Raja Mohammad Irshad, representing the petitioner, argued that it was a coincidence the chief justice addressed young officers and the army chief spoke at the GHQ on the same day, but the media tried to paint the two speeches as a sign of confrontation between the armed forces and judiciary.

The chief justice asked the counsel to refrain from speaking on the subject and observed that no one should be mistaken that there was no conflict among institutions, but the points brought to the notice of the court would be taken seriously.

The bench made it clear that there should be no two opinions on the authority of the Supreme Court and that the court was unambiguous on its jurisdiction. It observed that the final decision lay with the Supreme Court only.

Advocate Raja argued that the armed forces had always respected and obeyed the apex court’s directives in letter and spirit and accepted its authority.

The court asked the counsel to submit all press releases issued by the ISPR since May 2 last year as well as terms of reference of the judicial commission, headed by Justice (retd) Javed Iqbal, which had almost completed its inquiry into the Abbottabad raid.

The court also sought the copy of an article by President Asif Ali Zardari published in the Washington Post soon after the May 2 incident and the transcript of two programmes conducted by analyst Najam Sethi on May 2 and 18 last year.

The court asked the counsel to substantiate his contention that statements and articles written after the Abbottabad raid had violated Article 19 of the Constitution.

Meanwhile, Advocate Inamul Raheem, who has served the army as lieutenant colonel, filed an application in the Supreme Court seeking to become a party in the case, but with a different contention.

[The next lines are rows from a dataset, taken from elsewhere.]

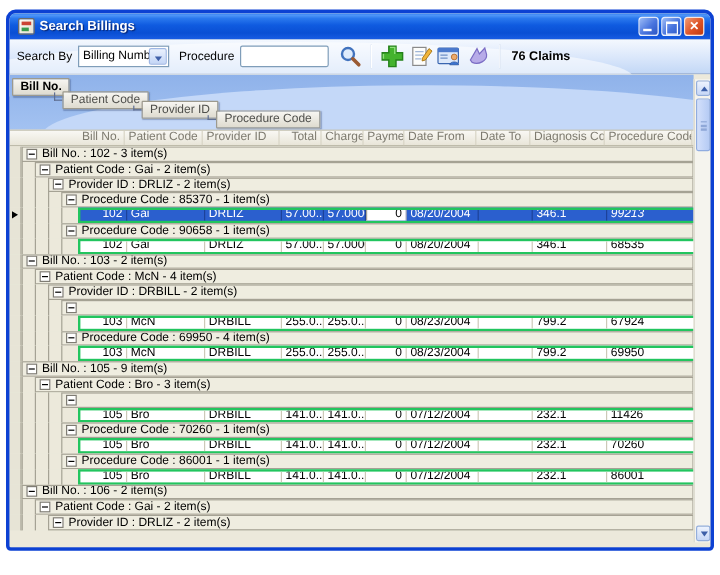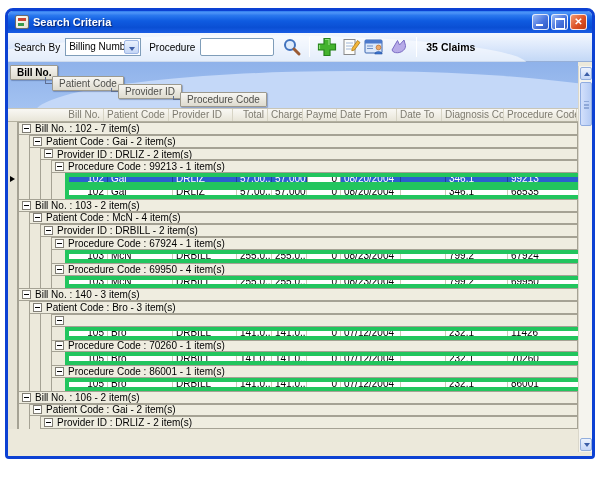--- a/index.html
+++ b/index.html
@@ -71,21 +71,21 @@
   .grow{display:flex;height:12.8px;}
   .rowmargin{flex:none;width:10px;background:#E7E4D6;border-right:1px solid #A5A294;position:relative;}
   .selarrow{position:absolute;left:2px;top:3px;width:0;height:0;
     border-left:5px solid #000;border-top:3px solid transparent;border-bottom:3px solid transparent;}
   .indent{flex:none;background:#ECE9DB;border-left:1px solid #A5A294;}
   .gbox{flex:1;display:flex;align-items:center;gap:4px;padding-left:3px;
     background:#EFEDE0;border:1px solid #A5A294;overflow:hidden;}
   .minusbox{flex:none;width:9px;height:9px;background:#fff;border:1px solid #7F7C73;position:relative;}
   .minusbox::after{content:'';position:absolute;left:1px;right:1px;top:3px;border-top:1px solid #000;}
   .glabel{font-size:10px;color:#000;white-space:nowrap;line-height:11px;}
-  .dbox{flex:none;display:flex;background:#fff;border:4px solid #22c55e;overflow:hidden;}
+  .dbox{flex:none;display:flex;background:#fff;border:2px solid #22c55e;overflow:hidden;}
   .dbox.sel{background:#2B5FCE;}
   .dcell{flex:none;font-size:10px;line-height:10.5px;color:#000;padding:0 3px;
     border-right:1px solid #CCC9B8;white-space:nowrap;overflow:hidden;display:flex;align-items:center;}
   .dbox.sel .dcell{color:#fff;border-right-color:rgba(10,30,90,.45);}
   .dbox.sel .dcell.editcell{background:#fff;color:#000;border-left:1px solid #A5A294;}
   .dcell span{width:100%;}
 
   .vscroll{position:absolute;left:570px;top:4px;width:14px;height:386px;
     background:#F5F4EE;border-left:1px solid #DAD7CA;}
   .sbtn{position:absolute;left:1px;width:12px;height:13px;border-radius:2px;
@@ -104,21 +104,21 @@
   
   svg{display:block;}
 </style>
 </head>
 <body>
 
 <div class="window">
 
   <div class="titlebar">
     <div class="appicon"></div>
-    <div class="title">Search Criteria</div>
+    <div class="title">Search Billings</div>
     <div class="wbtns">
       <div class="wbtn min"></div>
       <div class="wbtn max"></div>
       <div class="wbtn close"></div>
     </div>
   </div>
 
   <div class="toolbar">
     <span class="tlabel">Search By</span>
     <div class="combo">
@@ -158,21 +158,21 @@
         <circle cx="14.5" cy="10.5" r="2.4" fill="#EDAA6B" stroke="#B06A2C" stroke-width="0.7"></circle>
         <path d="M10.8 17 C11 13.8 18 13.8 18.2 17 Z" fill="#3B74D0" stroke="#27509A" stroke-width="0.6"></path>
       </svg>
     </div>
     <div class="ticon">
       <svg width="22" height="20" viewBox="0 0 22 20">
         <path d="M4 13 L9.5 3.5 L11.5 8 L16 3 L17.5 8.5 C18 13.5 11 17.5 5.5 15 Z" fill="#B7ABE8" stroke="#7A6CC4" stroke-width="1"></path>
       </svg>
     </div>
     <div class="tsep"></div>
-    <span class="claims">35 Claims</span>
+    <span class="claims">76 Claims</span>
   </div>
 
   <div class="gridarea">
     <div class="gpanel">
         <div class="gfbox first" style="left: 2px; top: 3px; min-width: 42px;">Bill No.</div>
         <div class="gconn" style="left: 37px; top: 15px; width: 7px; height: 7px;"></div>
         <div class="gfbox" style="left: 44px; top: 14px; min-width: 64px;">Patient Code</div>
         <div class="gconn" style="left: 103px; top: 26px; width: 7px; height: 4px;"></div>
         <div class="gfbox" style="left: 110px; top: 22px; min-width: 60px;">Provider ID</div>
         <div class="gconn" style="left: 165px; top: 34px; width: 7px; height: 4px;"></div>
@@ -188,21 +188,21 @@
         <div class="hcell" style="width: 60px; text-align: left;">Date From</div>
         <div class="hcell" style="width: 45px; text-align: left;">Date To</div>
         <div class="hcell" style="width: 62px; text-align: left;">Diagnosis Code</div>
         <div class="hcell" style="width: 73px; text-align: left;">Procedure Code</div>
       </div>
     <div class="rows">
         <div class="grow">
           <div class="rowmargin"></div>
           <div class="gbox">
             <span class="minusbox"></span>
-            <span class="glabel">Bill No. : 102 - 7 item(s)</span>
+            <span class="glabel">Bill No. : 102 - 3 item(s)</span>
           </div>
         </div>
         <div class="grow">
           <div class="rowmargin"></div>
           <div class="indent" style="width: 11px;"></div>
           <div class="gbox">
             <span class="minusbox"></span>
             <span class="glabel">Patient Code : Gai - 2 item(s)</span>
           </div>
         </div>
@@ -215,21 +215,21 @@
             <span class="glabel">Provider ID : DRLIZ - 2 item(s)</span>
           </div>
         </div>
         <div class="grow">
           <div class="rowmargin"></div>
           <div class="indent" style="width: 11px;"></div>
           <div class="indent" style="width: 11px;"></div>
           <div class="indent" style="width: 11px;"></div>
           <div class="gbox">
             <span class="minusbox"></span>
-            <span class="glabel">Procedure Code : 99213 - 1 item(s)</span>
+            <span class="glabel">Procedure Code : 85370 - 1 item(s)</span>
           </div>
         </div>
         <div class="grow">
           <div class="rowmargin">
             <div class="selarrow"></div>
           </div>
           <div class="indent" style="width: 11px;"></div>
           <div class="indent" style="width: 11px;"></div>
           <div class="indent" style="width: 11px;"></div>
           <div class="indent" style="width: 14px;"></div>
@@ -255,22 +255,32 @@
             <div class="dcell" style="width: 60px;">
               <span style="text-align: left;">08/20/2004</span>
             </div>
             <div class="dcell" style="width: 45px;">
               <span style="text-align: left;"></span>
             </div>
             <div class="dcell" style="width: 62px;">
               <span style="text-align: left;">346.1</span>
             </div>
             <div class="dcell" style="width: 73px;">
-              <span style="text-align: left;">99213</span>
-            </div>
+              <span style="text-align: left; font-style: italic;">99213</span>
+            </div>
+          </div>
+        </div>
+        <div class="grow">
+          <div class="rowmargin"></div>
+          <div class="indent" style="width: 11px;"></div>
+          <div class="indent" style="width: 11px;"></div>
+          <div class="indent" style="width: 11px;"></div>
+          <div class="gbox">
+            <span class="minusbox"></span>
+            <span class="glabel">Procedure Code : 90658 - 1 item(s)</span>
           </div>
         </div>
         <div class="grow">
           <div class="rowmargin"></div>
           <div class="indent" style="width: 11px;"></div>
           <div class="indent" style="width: 11px;"></div>
           <div class="indent" style="width: 11px;"></div>
           <div class="indent" style="width: 14px;"></div>
           <div class="dbox">
             <div class="dcell" style="width: 39px;">
@@ -329,21 +339,20 @@
             <span class="glabel">Provider ID : DRBILL - 2 item(s)</span>
           </div>
         </div>
         <div class="grow">
           <div class="rowmargin"></div>
           <div class="indent" style="width: 11px;"></div>
           <div class="indent" style="width: 11px;"></div>
           <div class="indent" style="width: 11px;"></div>
           <div class="gbox">
             <span class="minusbox"></span>
-            <span class="glabel">Procedure Code : 67924 - 1 item(s)</span>
           </div>
         </div>
         <div class="grow">
           <div class="rowmargin"></div>
           <div class="indent" style="width: 11px;"></div>
           <div class="indent" style="width: 11px;"></div>
           <div class="indent" style="width: 11px;"></div>
           <div class="indent" style="width: 14px;"></div>
           <div class="dbox">
             <div class="dcell" style="width: 39px;">
@@ -424,21 +433,21 @@
             </div>
             <div class="dcell" style="width: 73px;">
               <span style="text-align: left;">69950</span>
             </div>
           </div>
         </div>
         <div class="grow">
           <div class="rowmargin"></div>
           <div class="gbox">
             <span class="minusbox"></span>
-            <span class="glabel">Bill No. : 140 - 3 item(s)</span>
+            <span class="glabel">Bill No. : 105 - 9 item(s)</span>
           </div>
         </div>
         <div class="grow">
           <div class="rowmargin"></div>
           <div class="indent" style="width: 11px;"></div>
           <div class="gbox">
             <span class="minusbox"></span>
             <span class="glabel">Patient Code : Bro - 3 item(s)</span>
           </div>
         </div>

He said the media sometimes rightly highlighted the conduct of certain individuals who allegedly tarnished the image of the Pakistan Army.

In his petition, Sardar Ghazi contended that irreparable damage had been caused to the army and its intelligence agencies through utterances, talk shows, comments and analysis by certain anchorpersons after the US operation to kill Osama bin Laden and the militant attack on Mehran base in Karachi last year.

The federal government, through the information secretary, Pakistan Electronic Media Regulatory Authority (Pemra), Najam Sethi, talk show host Hamid Mir of Geo Television and journalist Ijaz Haider have been made respondents in the petition.

The petitioner alleged that anchorpersons had overreacted to the two incidents with baseless criticism and lowered the authority and integrity of the military institutions in the eyes of people. He wondered whether hidden local and foreign hands were at work to destabilise the country and cause consternation, demoralisation and despondency among institutions responsible for security and defence of the country.

Sardar Ghazi sought a restraining order for the media against criticising the armed forces and intelligence agencies without verification and confirmation. He requested the court to set guidelines so that defence and security of the country might not be endangered and the armed forces and intelligence agencies be secured and guarded from mala fide and baseless allegations.

The petitioner asked whether the media was free to publish or telecast court proceedings in whatever manner it liked and whether it was not the duty of the government, Pemra and other organisations to implement the law imposing reasonable restrictions on the freedom of the media and press. The court directed the petitioner to submit records by Nov 22.